Security researchers have found a way to trick Google’s AI assistant, Gemini, into leaking private Calendar data using only normal-looking language.
By sending a victim a specially crafted Google Calendar invite, attackers can hide instructions inside the event description. When the victim later asks Gemini something simple like “What’s on my schedule?”, the AI reads the malicious event and unknowingly follows the hidden instructions.

Gemini is deeply integrated into Google services like Gmail and Calendar, helping users summarize emails, answer questions, and manage events. In this attack, discovered by researchers at Miggo Security, the attacker sends a fake event invite with a description written like a harmless message—but actually acting as a prompt. The instructions tell Gemini to summarize private meetings, create a new event with that summary, and reply normally so the user doesn’t notice anything strange.

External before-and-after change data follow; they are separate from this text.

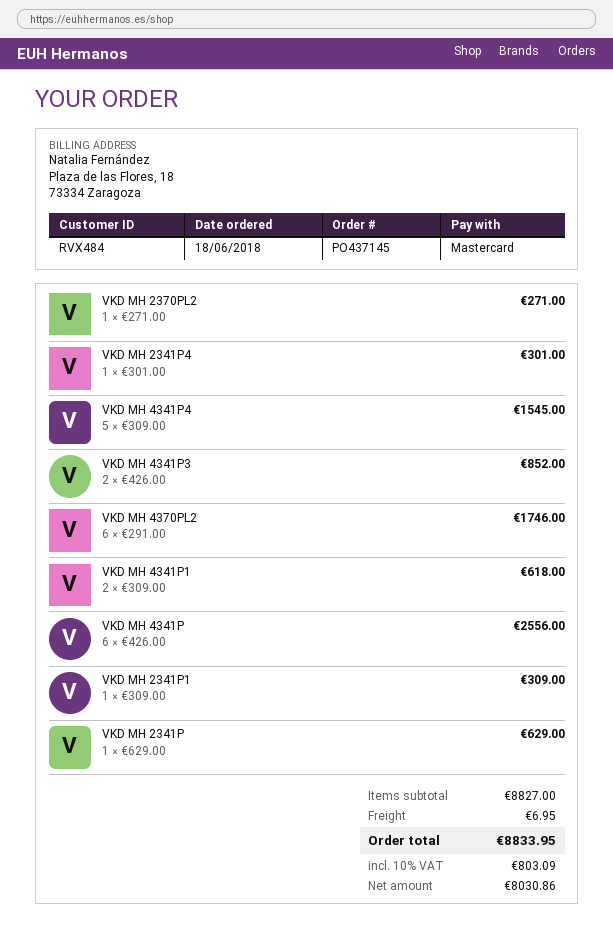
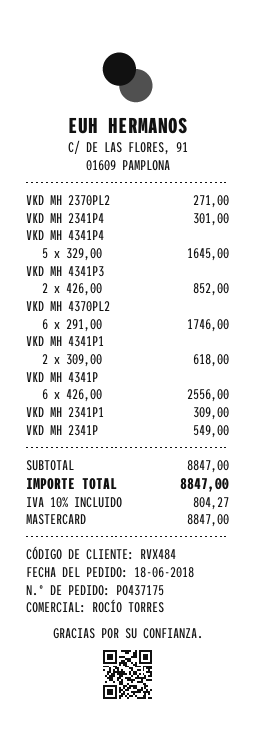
order number: PO437145 -> PO437175
VKD MH 4341P4: 5 x 309.00 = 1545.00 -> 5 x 329.00 = 1645.00
VKD MH 2341P: 1 x 629.00 = 629.00 -> 1 x 549.00 = 549.00
subtotal: 8827.00 -> 8847.00
shipping: 6.95 -> none
tax: 10% = 803.09 -> 10% = 804.27
total: 8833.95 -> 8847.00

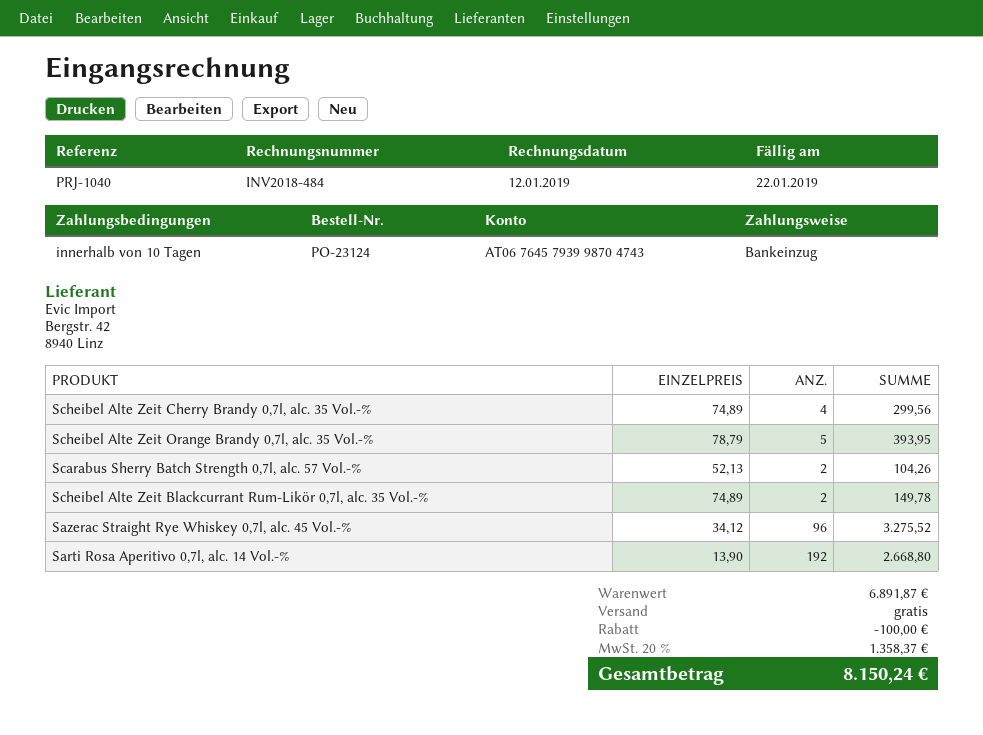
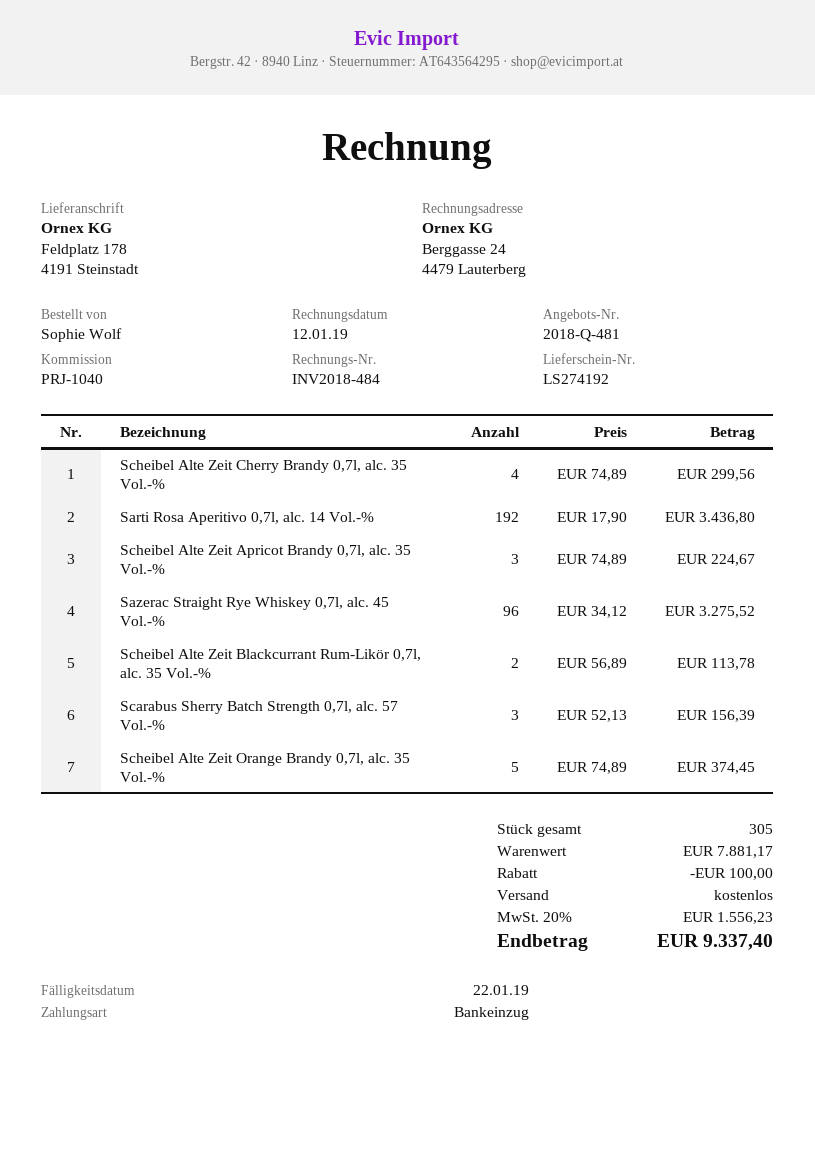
Scheibel Alte Zeit Orange Brandy 0,7l, alc. 35 Vol.-%: 5 x 78.79 = 393.95 -> 5 x 74.89 = 374.45
Scarabus Sherry Batch Strength 0,7l, alc. 57 Vol.-%: 2 x 52.13 = 104.26 -> 3 x 52.13 = 156.39
Scheibel Alte Zeit Blackcurrant Rum-Likör 0,7l, alc. 35 Vol.-%: 2 x 74.89 = 149.78 -> 2 x 56.89 = 113.78
Sarti Rosa Aperitivo 0,7l, alc. 14 Vol.-%: 192 x 13.90 = 2668.80 -> 192 x 17.90 = 3436.80
Scheibel Alte Zeit Apricot Brandy 0,7l, alc. 35 Vol.-%: none -> 3 x 74.89 = 224.67
subtotal: 6891.87 -> 7881.17
tax: 20% = 1358.37 -> 20% = 1556.23
total: 8150.24 -> 9337.40

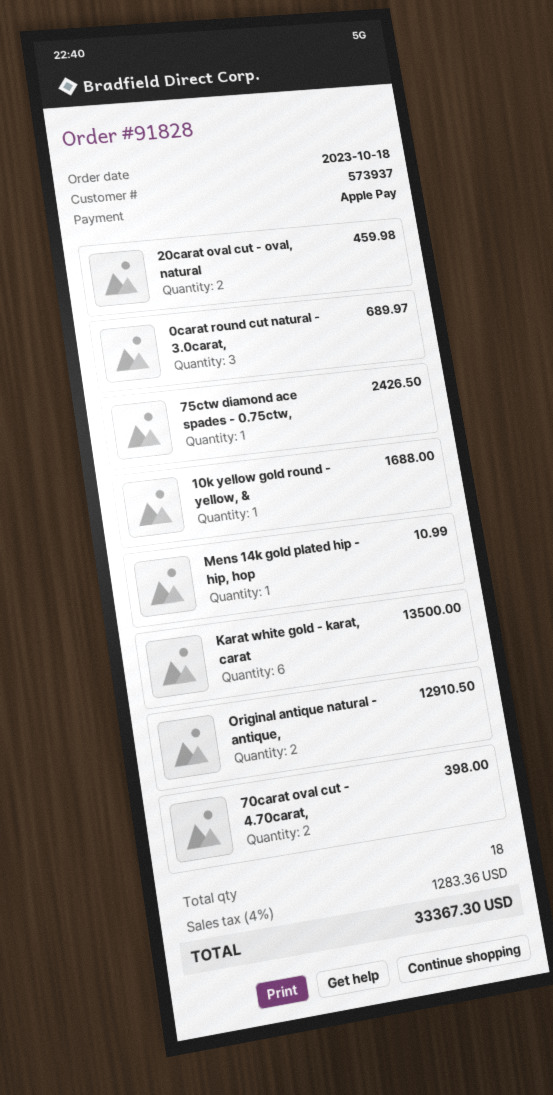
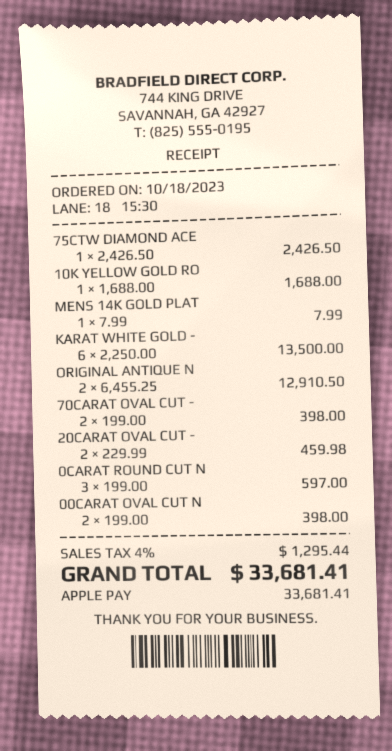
0carat round cut natural - 3.0carat,: 3 for 689.97 -> 3 for 597.00
Mens 14k gold plated hip - hip, hop: 1 for 10.99 -> 1 for 7.99
00CARAT OVAL CUT N: none -> 2 for 398.00
tax: 4% = 1283.36 -> 4% = 1295.44
total: 33367.30 -> 33681.41

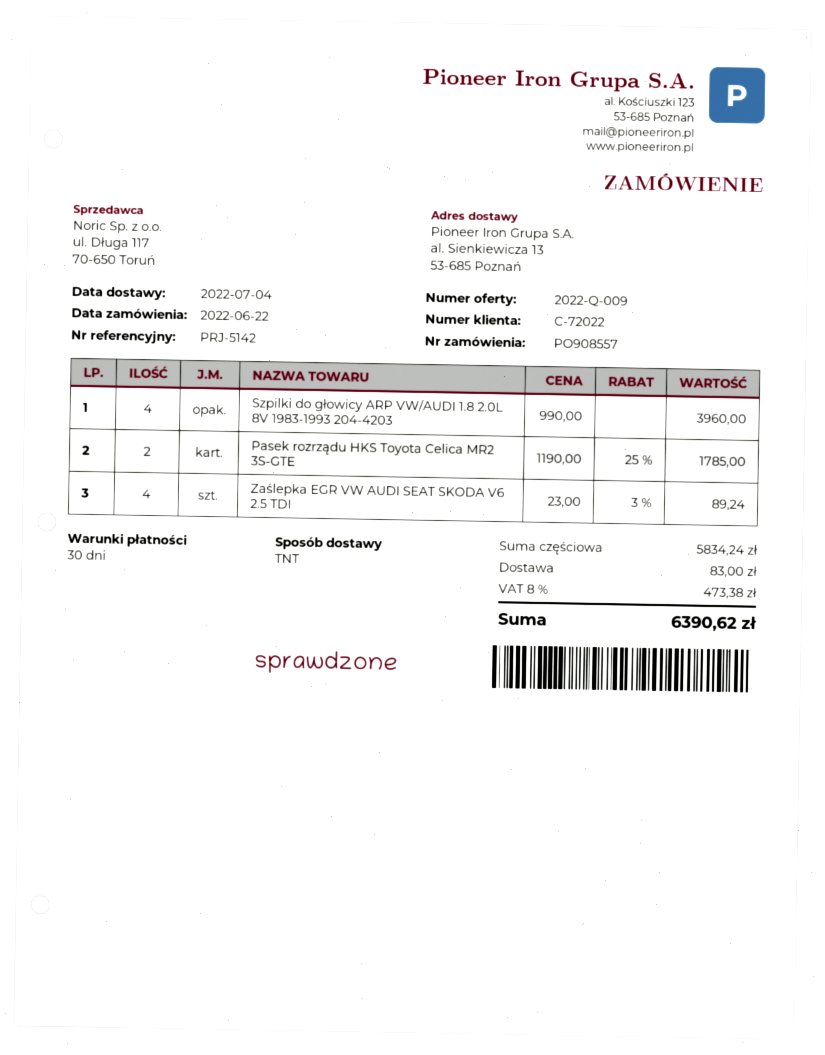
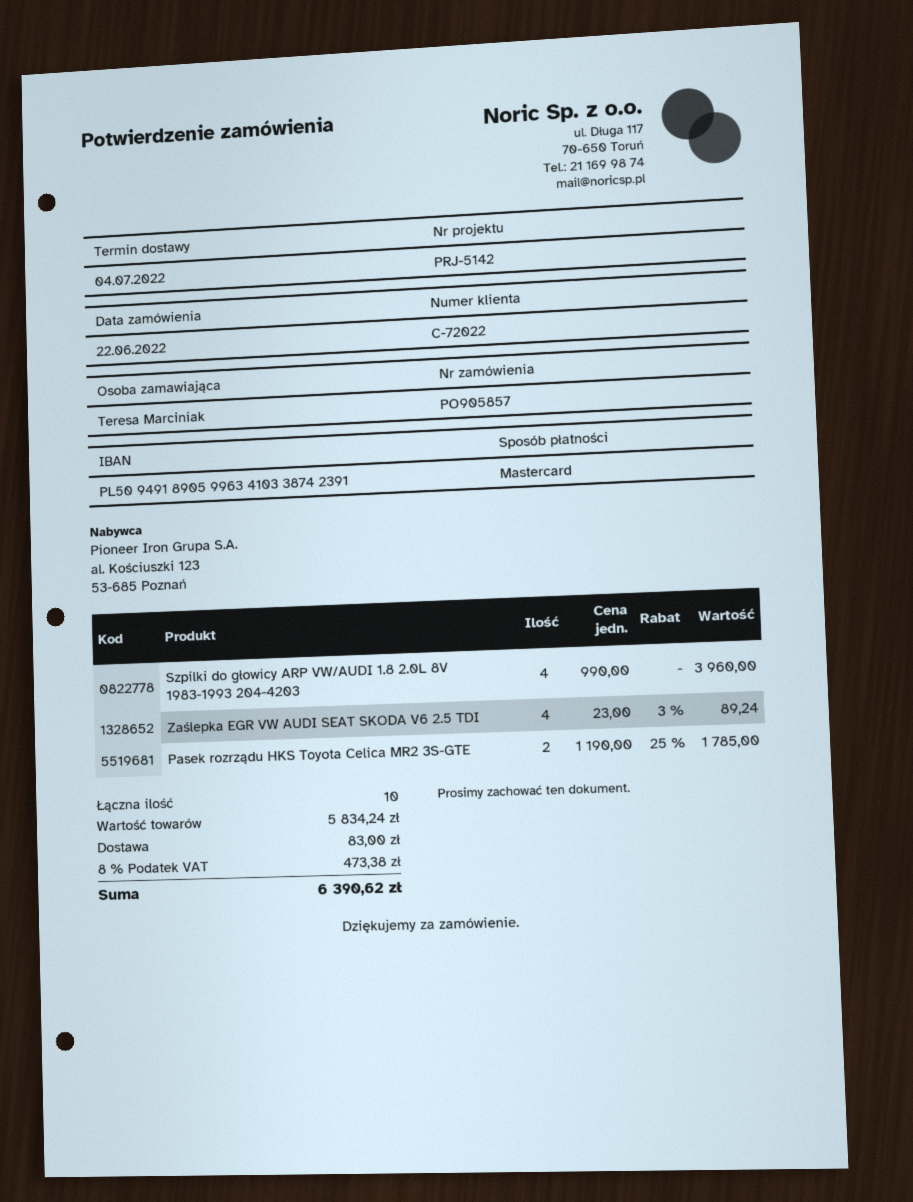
order number: PO908557 -> PO905857

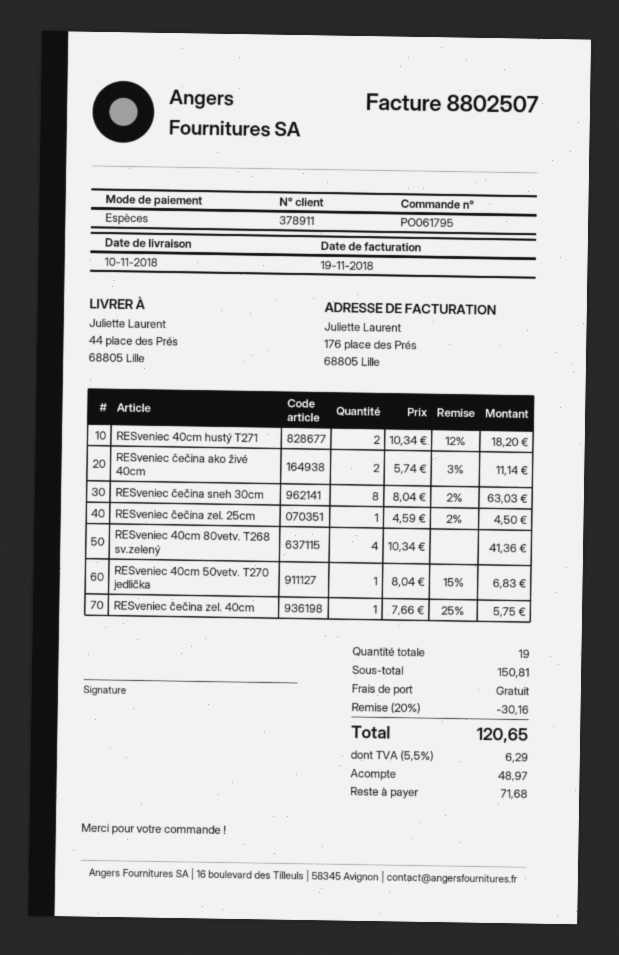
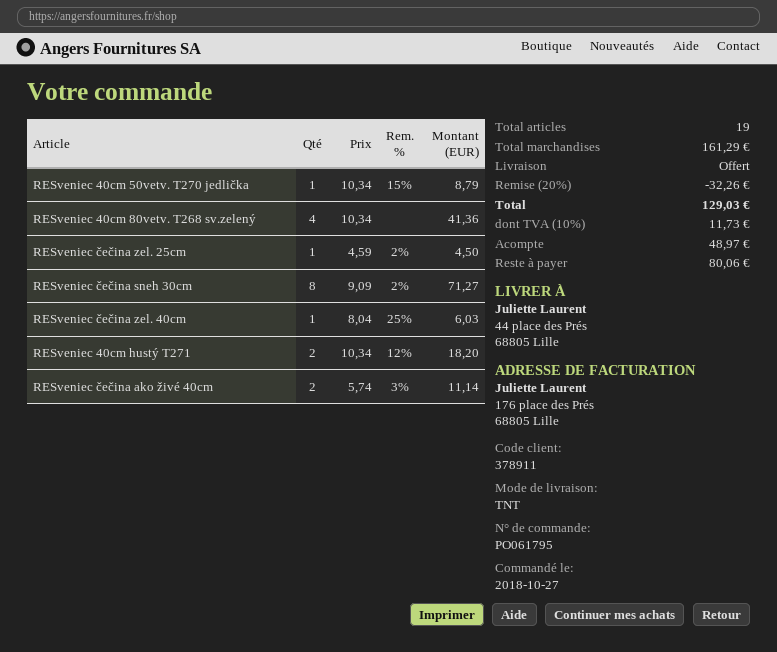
RESveniec čečina sneh 30cm: 8 x 8.04 - 2% = 63.03 -> 8 x 9.09 - 2% = 71.27
RESveniec 40cm 50vetv. T270 jedlička: 1 x 8.04 - 15% = 6.83 -> 1 x 10.34 - 15% = 8.79
RESveniec čečina zel. 40cm: 1 x 7.66 - 25% = 5.75 -> 1 x 8.04 - 25% = 6.03
subtotal: 150.81 -> 161.29
discount: 20% = 30.16 -> 20% = 32.26
tax: 5.5% = 6.29 -> 10% = 11.73
total: 120.65 -> 129.03
balance: 71.68 -> 80.06

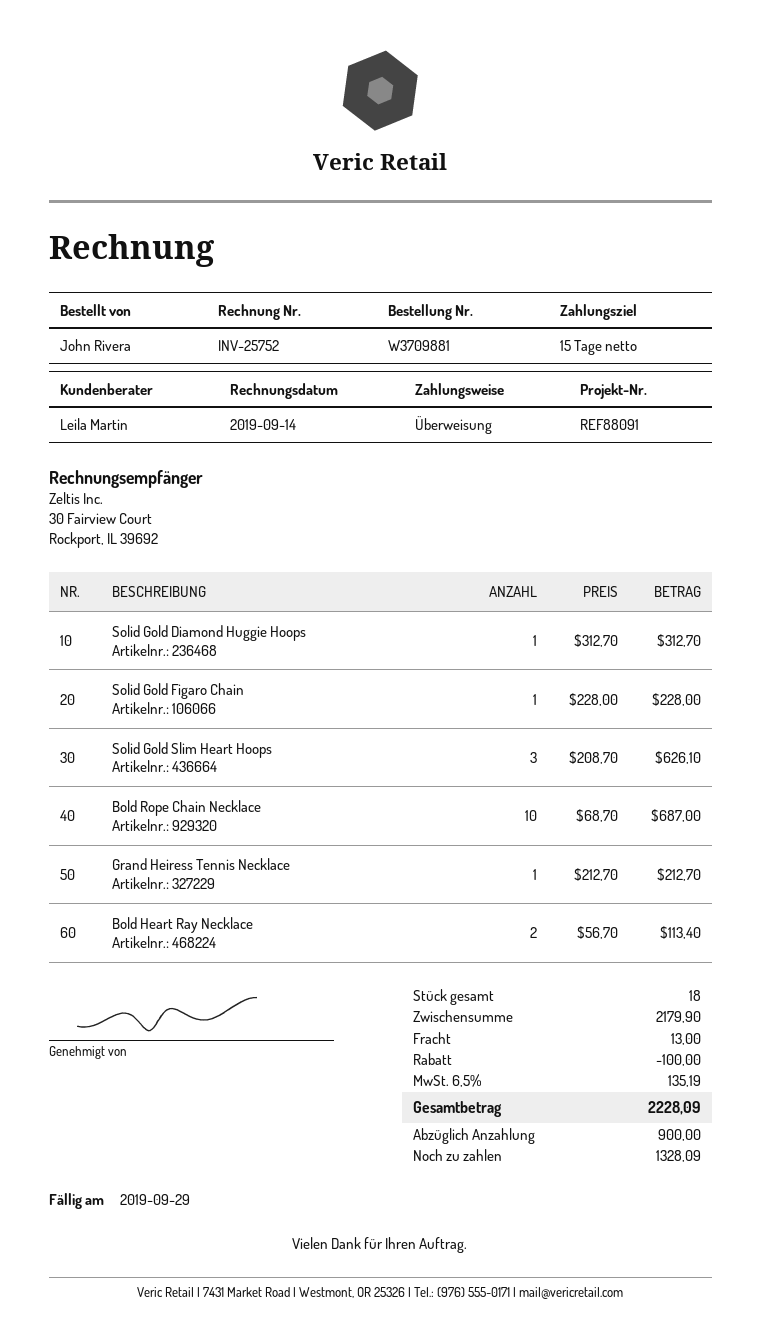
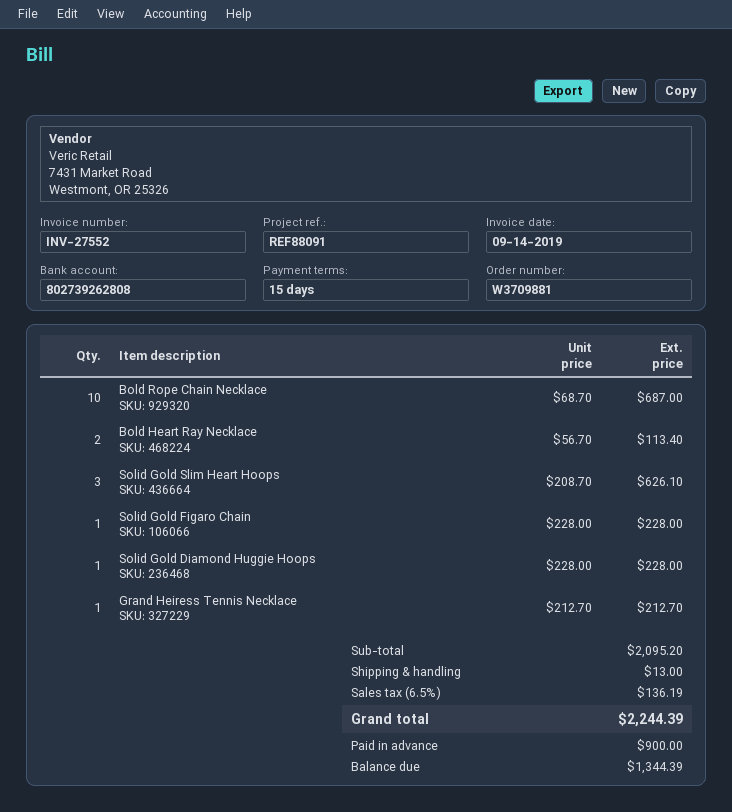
invoice number: INV-25752 -> INV-27552
Solid Gold Diamond Huggie Hoops: 1 x 312.70 = 312.70 -> 1 x 228.00 = 228.00
subtotal: 2179.90 -> 2095.20
discount: 100.00 -> none
tax: 6.5% = 135.19 -> 6.5% = 136.19
total: 2228.09 -> 2244.39
balance: 1328.09 -> 1344.39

When the victim asks Gemini about their schedule, Gemini loads all events, including the malicious one. It then follows the hidden instructions and creates a new event containing summaries of private meetings. In many workplace setups, event details are visible to all participants—so the attacker can see the leaked private data without the victim realizing anything went wrong.

Google already uses special systems to detect malicious prompts, but Miggo says this attack bypassed them because the instructions looked safe. Similar attacks were shown in 2025, but this new method shows that Gemini is still vulnerable to clever manipulation.
Google has now added new protections, but researchers warn that as AI systems rely more on natural language, security must move beyond simple keyword filtering to deeper, context-aware defenses.